Thursday, March 25, 2010
The best part of Louis Vuitton this season?
Marc Jacobs cast mostly real women this season (well, okay, they were still models but they were older and closer to a size four than a zero) to emphasize the curvy silhouette of the clothing.
With all the talk about the fashion industry trying to combat unhealthy lifestyles it is nice to see at least one designer changing their ways- for one season at least.
Who'd expect SI swimsuit cover model Bar Refaeli to be so comfortable on a runway that isn't Victoria's Secret? Even Bar seemed surprised to have actual clothing on!
If you like Mad Men, glamour and the female body you'll like this collection.
(Click on the thumbnails to see a bigger version of each look!)
Wednesday, March 24, 2010
Here are the looks I liked from some of the other Paris Fashion Week shows...
Jean Paul Gaultier's haute gypsy collection has given me an excuse to those neon colored AA have been too shy to wear out of the house!
Nina Ricci hasn't been the same since the departure of Olivier Theyskens but Peter Copping may have begun to come into his own this season with his romantic, feminine collection.
Like YSL the Rick Owens collection had surreal nuns but rather than cloistered and passive they were powerful and in possession of their aggressive sexuality. Looking past the usual Gothic styling the pieces can be worn and loved by any woman- the leather jackets with skinny jeans or girlie cocktail dresses, the dresses without the tights and leather and fur can be traditionally sexy for a date and the skirts and tops can easily be turned professional for the office.
For the past couple of seasons I've felt that John Galliano's collections for Dior were too literal in their influences especially for ready-to-wear. They were repetitive and so much less inspiring than his past shows.
But just as I thought he had lost his touch he turns out a simply beautiful collection! Yes it rehashes his obsession with British equestrienne life but for all the leather and jodhpurs there was interesting knitwear pieces, and tiny chiffon pieces that would be just as beautiful on a date in Manhattan as they would as a formal dinner for 12 at your country estate. My favorite pieces were the most lingerie inspired and, of course, I always have a weakness for thigh highs so there was plenty to covet!
Click on the thumbnails to check out my favorite looks from the collection...
Tuesday, March 23, 2010
“Anorexia is sometimes the only form of control the girls have to contribute to their career.”- Natalia Vodianova
Yes, I know Anna Wintour spoke at Harvard last night.
Yes.

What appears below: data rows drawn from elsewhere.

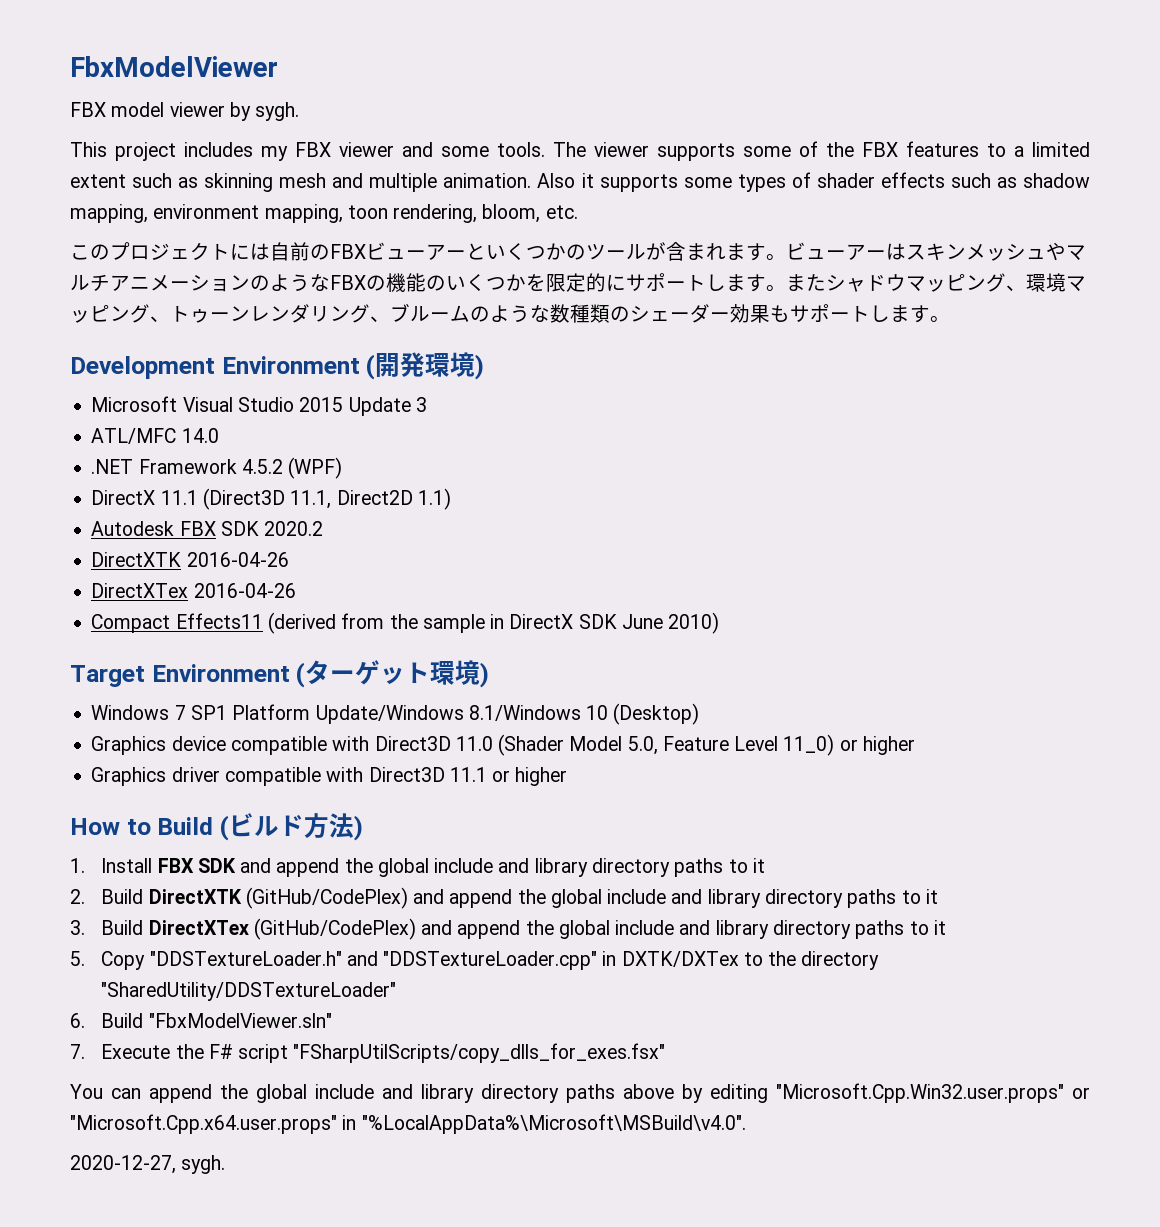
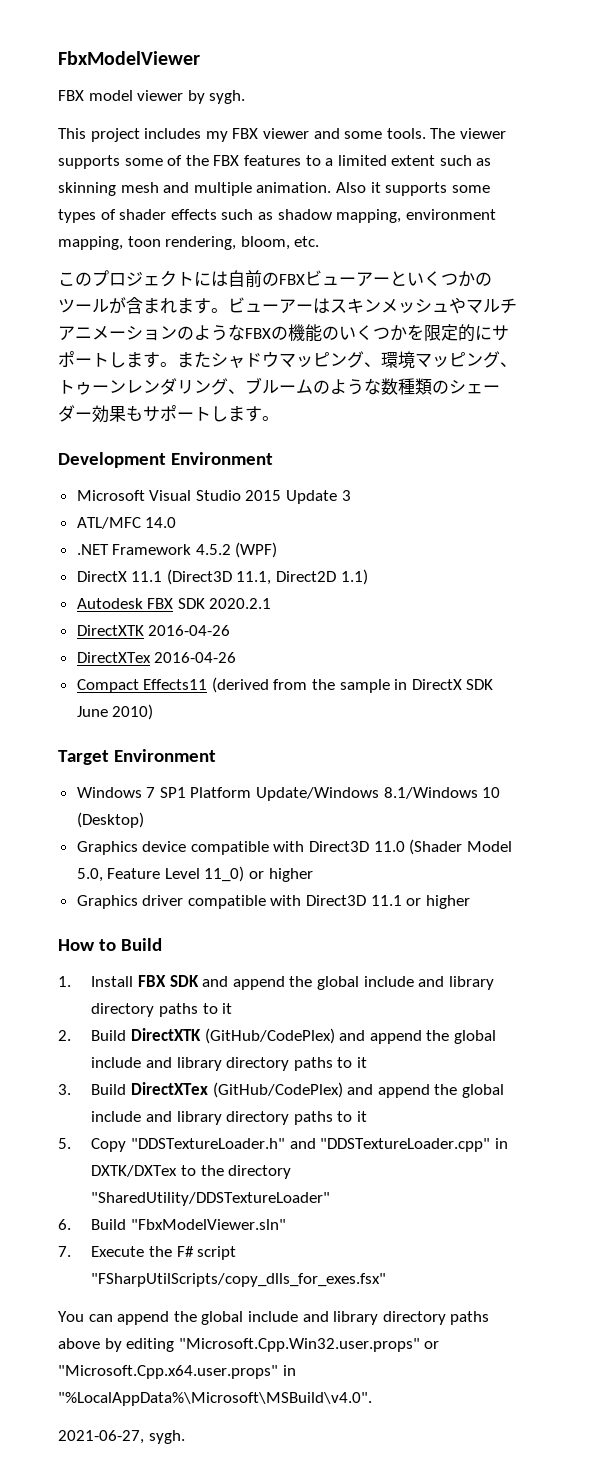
[366,352,485,380] (開発環境) -> (273, 458) none
[264,521,324,536] 2020.2 -> [209,598,272,609] 2020.2.1
[296,660,490,688] (ターゲット環境) -> (216, 755) none
[219,813,363,841] (ビルド方法) -> (162, 944) none
[70,1155,176,1174] 2020-12-27, -> [58,1430,144,1444] 2021-06-27,

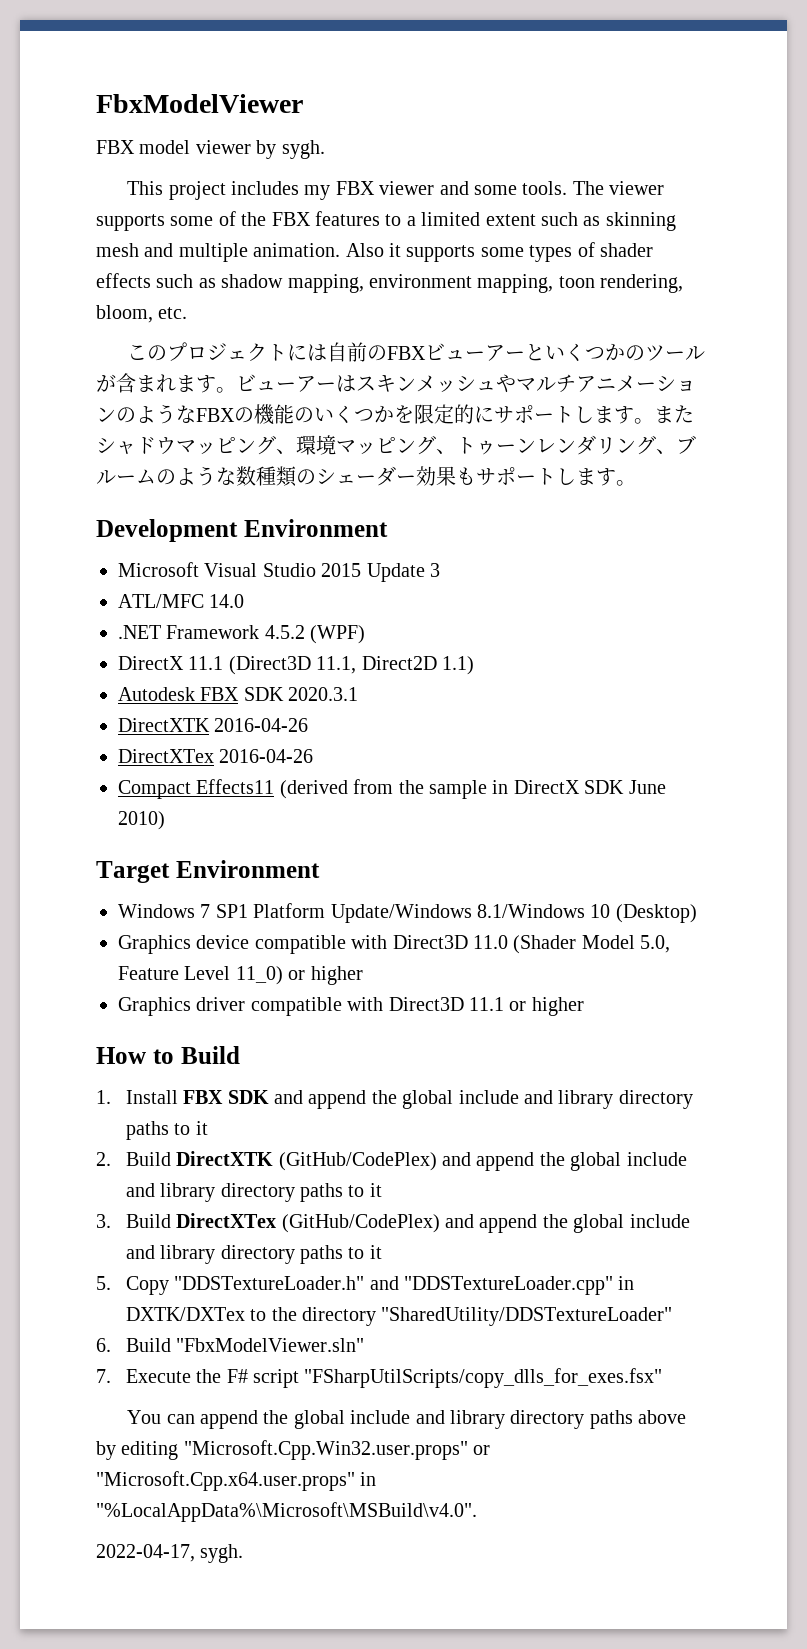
[209,598,272,609] 2020.2.1 -> [288,687,359,701] 2020.3.1
[58,1430,144,1444] 2021-06-27, -> [96,1544,195,1562] 2022-04-17,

Michael Kors too.
And yes, that was Natalia Vodianova with them.
No. I wasn't there.
That was pretty much how all of my conversations went today.

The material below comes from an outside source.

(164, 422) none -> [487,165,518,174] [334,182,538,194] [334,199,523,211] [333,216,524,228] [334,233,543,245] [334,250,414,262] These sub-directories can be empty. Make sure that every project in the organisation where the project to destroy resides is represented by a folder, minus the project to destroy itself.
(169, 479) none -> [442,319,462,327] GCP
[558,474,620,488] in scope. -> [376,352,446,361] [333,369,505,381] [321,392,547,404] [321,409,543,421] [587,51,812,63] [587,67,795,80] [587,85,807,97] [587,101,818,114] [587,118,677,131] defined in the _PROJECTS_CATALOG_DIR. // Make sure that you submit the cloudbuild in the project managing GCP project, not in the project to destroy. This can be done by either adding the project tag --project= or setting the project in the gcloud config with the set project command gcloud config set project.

For those Bostonian's privilleged enough to attend (I noticed that a lot of the best Boston bloggers didn't attend so I won't take my lack of invite personally...) Anna directed a conversation about the CFDA's Health Initiative to discourage eating disorders in models.
As far as I can tell the presentation was no different than the past two New York CFDA Health Initiative panels. Anna discusses what can be done, famous American designer pledges to change their ways and abide by the CFDA guidelines, and then an available supermodel confesses to self-doubt/cruel casting directors/eating disorder/glorious recovery/now working successfully on their own terms.
Michael Kors recounted hiring an "It" model for a runway show without a casting only to immediately call her agency when she arrived- the poor girl's back was badly bruised along her spine. She was so unhealthy that her own spine was actually bruising her from the inside. Kors also focused on the age of models by pledging not to hire girls under the age sixteen because, “We need to give these girls a chance to grow up.”
Michael, I'm 24 and not grown up--I can't imagine that pressure at 16. But at least he's trying.
Finally, Natalia spoke about her own experiences as a model- the lack of support for girls arriving in foreign cities, the temptations of a "glamorous" lifestyle, and the insensitive comments and "suggestions" of designers, casting directors and stylists.
But I found Natalia's comments the most poignonent because we all know that eating disorders are rarely about being thin-even in the fashion industry.
"(In modeling) it is very hard to have a feeling of stability. Anorexia is sometimes the only form of control the girls have to contribute to their career.”
Wednesday, March 17, 2010
Monday, March 15, 2010
I know Stefano Pilati said the collection wasn't about religion but I can't help but see references to Catholicism throughout the collection. From the somber habits to the Cardinal purples to a braided rope belt reminiscent of a monk's waist- it seemed like he was dressing the saints of the future.
(click the thumbnails for full size!)
I don't often associate Chanel with fake fur (or fake anything for that matter) so I was shocked when I read that Karl Lagerfeld's latest collection was full of faux fur!
Despite the fake fur the collection was much closer to couture than the ready-to-wear it claimed to be! Sticking to a mostly brown, white (oh how I love Chanel white dresses...) and black the Chanel client will be ready for primal, if not decadent, arctic living come fall.
And are these Chanel bags made to look like ice? LOVE!
You guys know that Karl is practically my god and I too would sell my soul to him to be a Chanel Ambassador so I really have nothing bad to say about this collection.